We found that people don't just recall individual events from stories, but often summarize fairly large parts of the narrative (e.g., episodes) in a single sentence. This led us to believe that narrative is stored in memory as a tree, with nodes closer to the root representing abstract summaries of larger episodes."

Tsodyks and his colleagues hypothesized that a tree representing a narrative is formed the moment a person first hears or reads a story and understands it. Since previous research shows that different people perceive the same stories differently, the trees that are formed will have unique structures.

"We formulated the model as an ensemble of random trees of a certain structure," Tsodyks said. "The beauty of this model is that it can be described mathematically, and its predictions can be tested directly against data, which is what we did. The main innovation of our random tree model of memory and retrieval is the assumption that all meaningful material is generally represented in memory in the same way.

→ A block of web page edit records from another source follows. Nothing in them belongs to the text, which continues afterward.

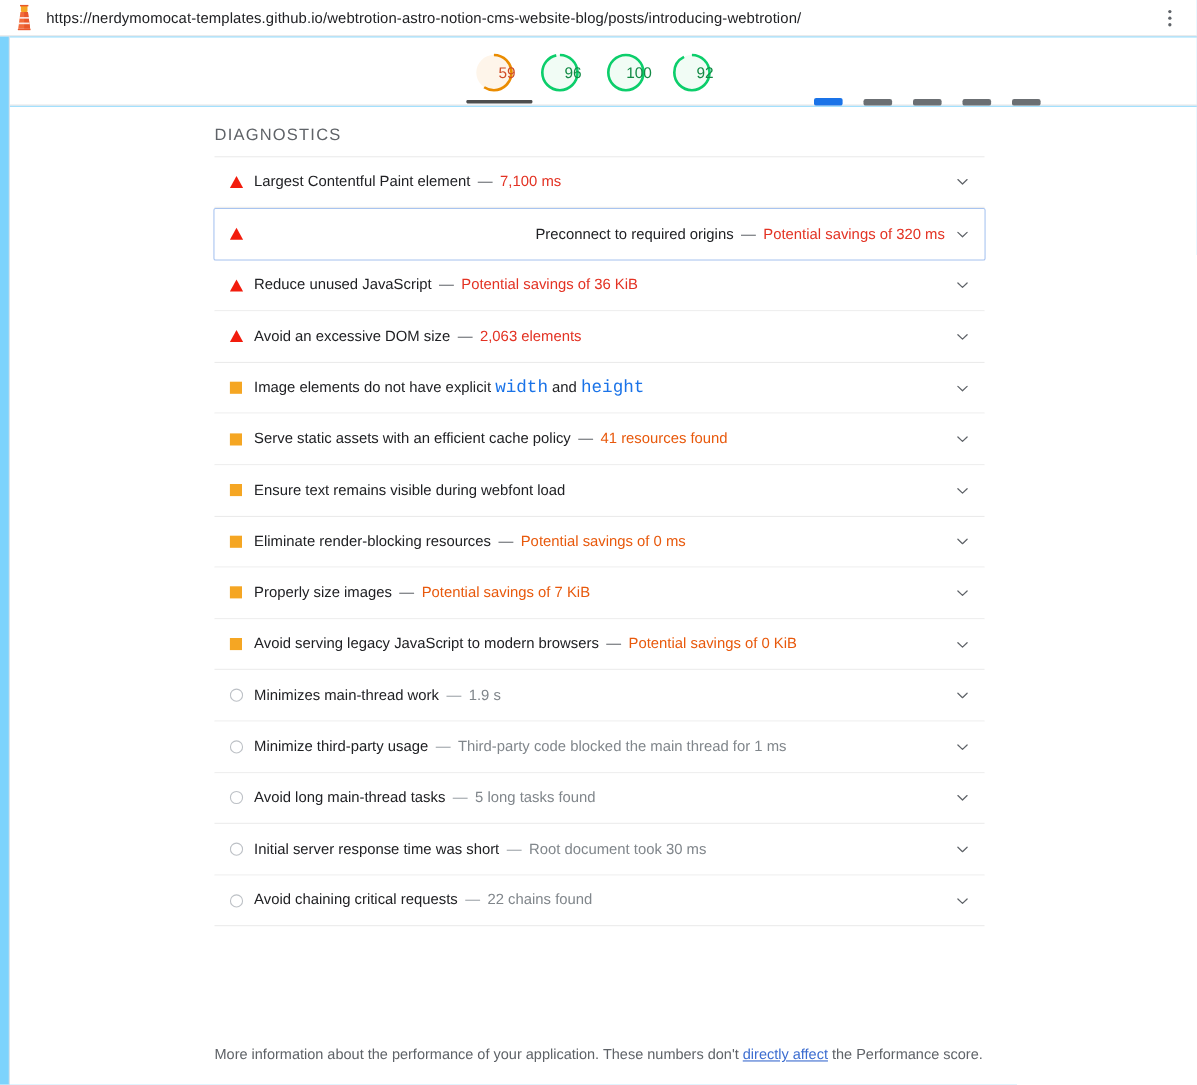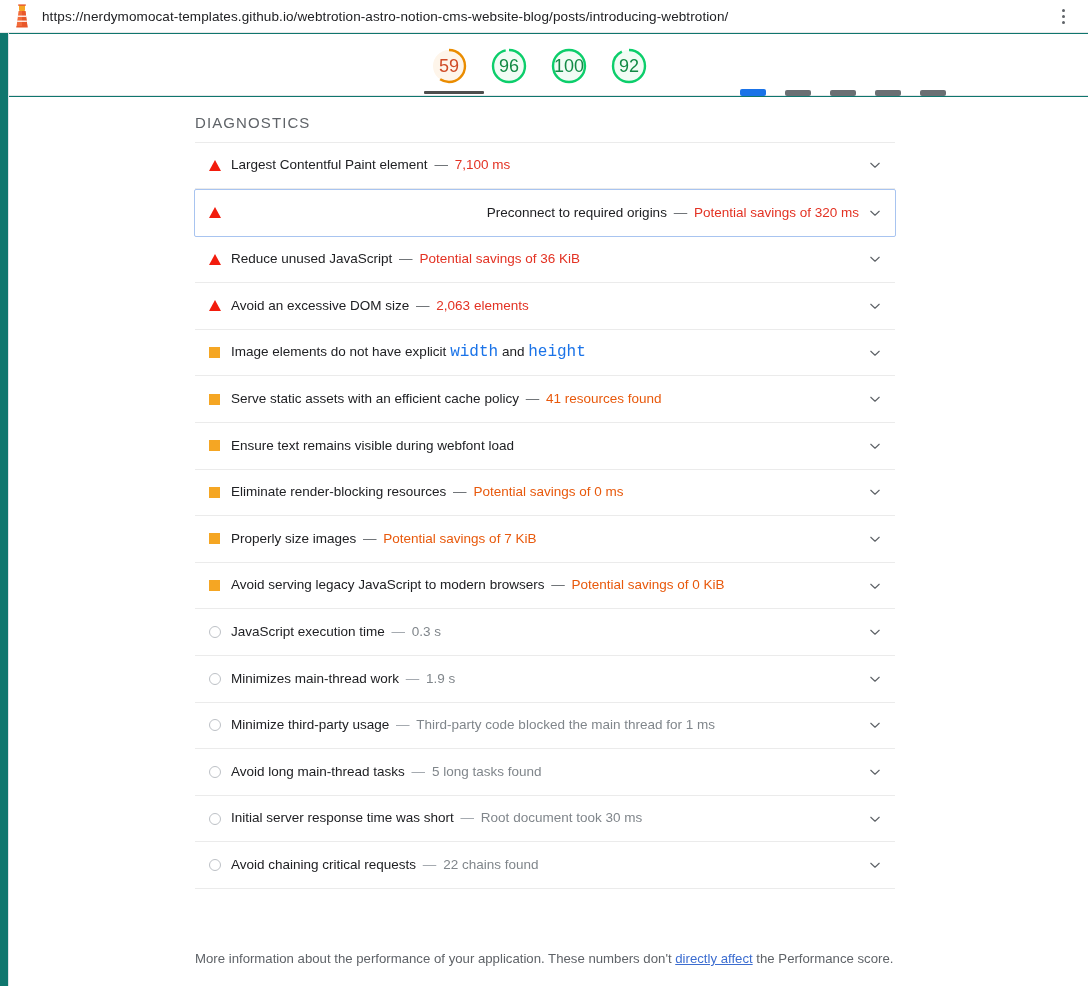--- a/index.html
+++ b/index.html
@@ -18,7 +18,7 @@
     position: relative;
     width: 1088px;
     height: 986px;
-    background: #0f766e;
+    background: #7dd3fc;
   }
 
   

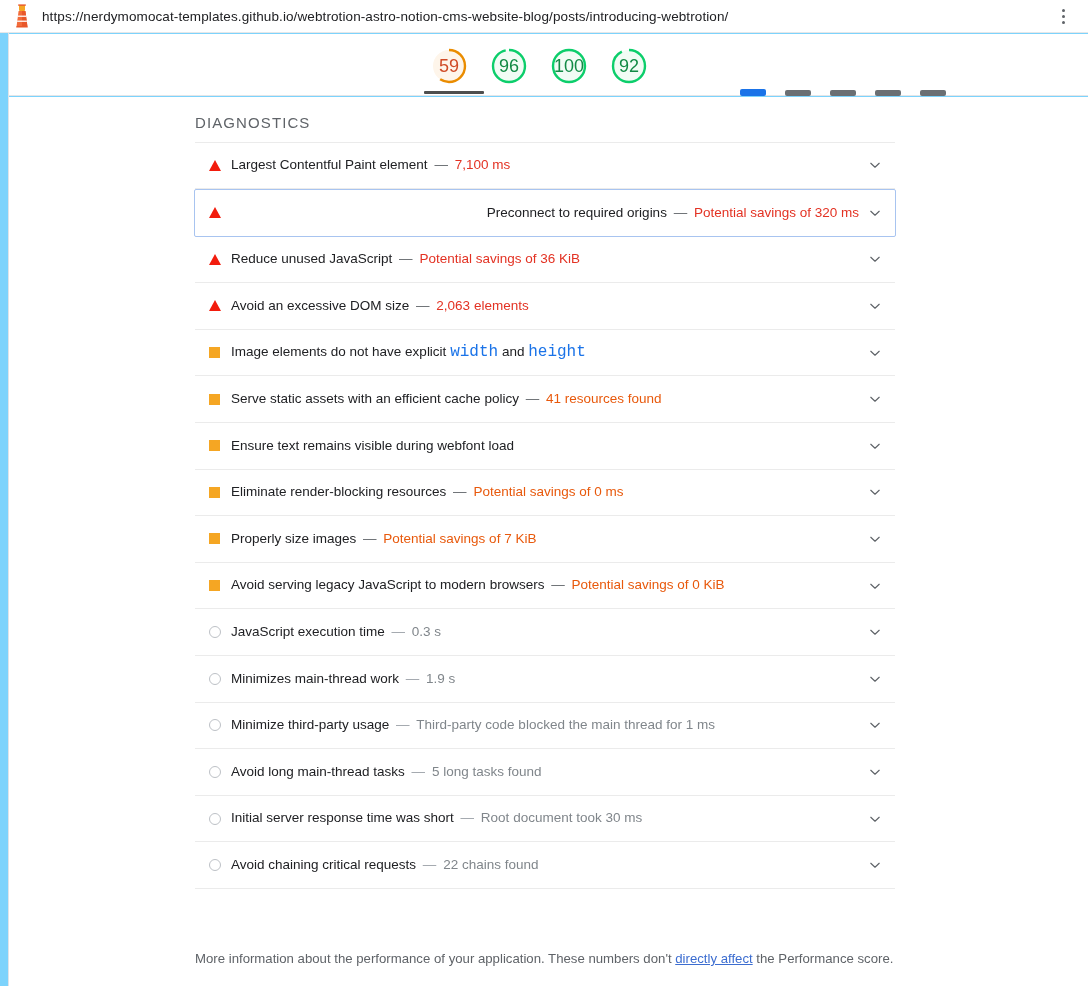--- a/index.html
+++ b/index.html
@@ -107,13 +107,13 @@
   .gauge svg { display: block; }
   .gauge .num {
     position: absolute;
-    left: 0; top: 0;
+    left: 12px; top: 0;
     width: 40px;
     height: 40px;
     display: flex;
     align-items: center;
     justify-content: center;
-    font-size: 18px;
+    font-size: 14px;
     line-height: 1;
   }
   .gauge.orange .num { color: #d04b26; }

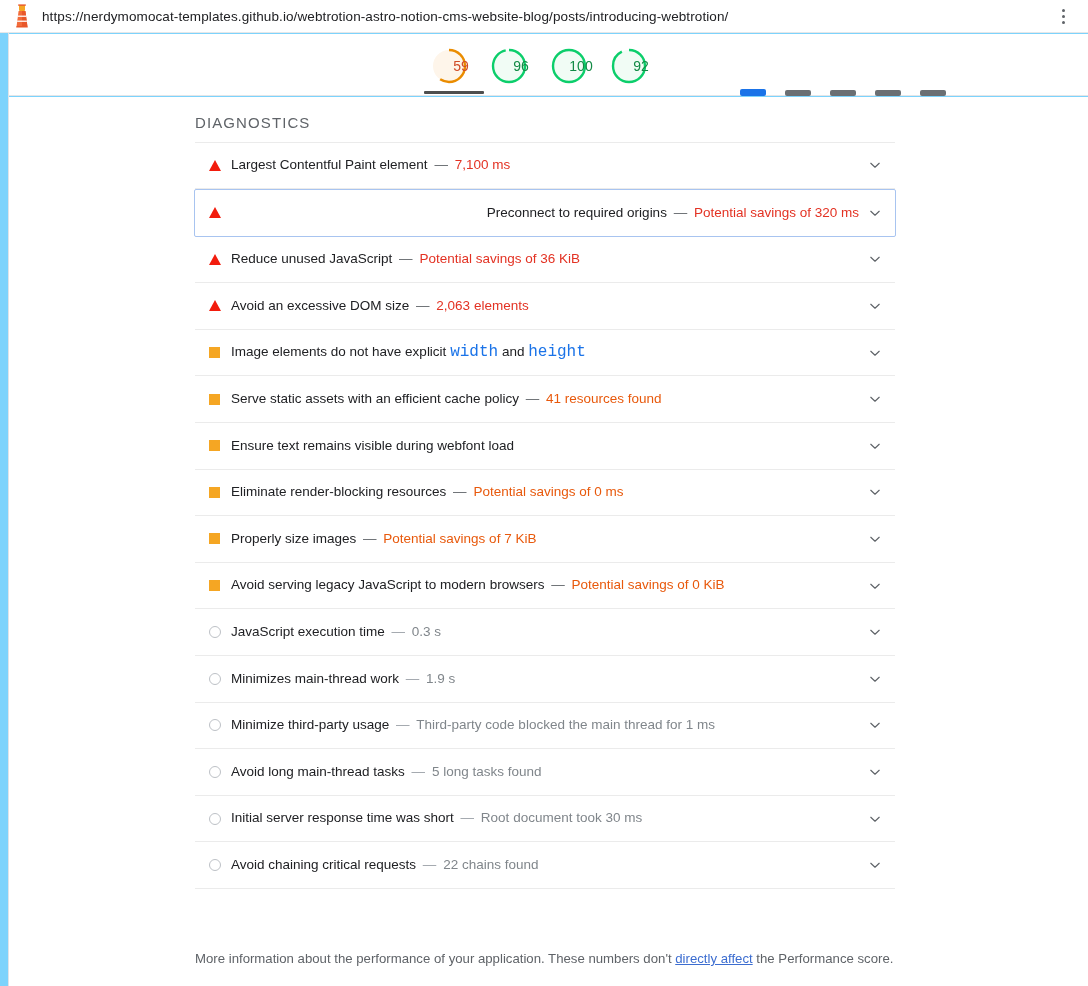--- a/index.html
+++ b/index.html
@@ -464,17 +464,6 @@
           <div class="icon-slot">
             <span class="ico-info"></span>
           </div>
-          <div class="audit-text"><span class="audit-title">JavaScript execution time</span><span class="audit-sep">&nbsp;—&nbsp;</span><span class="audit-value gray">0.3 s</span></div>
-          <div class="chev">
-            <svg width="14" height="14" viewBox="0 0 16 16">
-              <path d="M3.2 6 L8 10.6 L12.8 6" fill="none" stroke="#5f6368" stroke-width="1.3" stroke-linecap="round" stroke-linejoin="round"></path>
-            </svg>
-          </div>
-        </div>
-        <div class="audit-row info">
-          <div class="icon-slot">
-            <span class="ico-info"></span>
-          </div>
           <div class="audit-text"><span class="audit-title">Minimizes main-thread work</span><span class="audit-sep">&nbsp;—&nbsp;</span><span class="audit-value gray">1.9 s</span></div>
           <div class="chev">
             <svg width="14" height="14" viewBox="0 0 16 16">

Our research may have broader implications for understanding human cognitive processes, since narratives appear to be a universal way in which we reason about a wide variety of phenomena in our individual lives, as well as in social and historical processes."

The team’s recent work highlights the potential of mathematical and AI-based approaches to study how people store and represent meaningful information in their memories. In future studies, Tsodyks and his colleagues plan to assess the extent to which their theory and random tree modeling approach can be applied to other types of narratives, such as fiction.

“A more ambitious direction for future research would be to look for more direct evidence for the tree model,” Tsodyks added. “This would require developing experimental protocols other than simple playback. Another interesting direction would be to use brain imaging techniques in people engaged in narrative comprehension and playback.”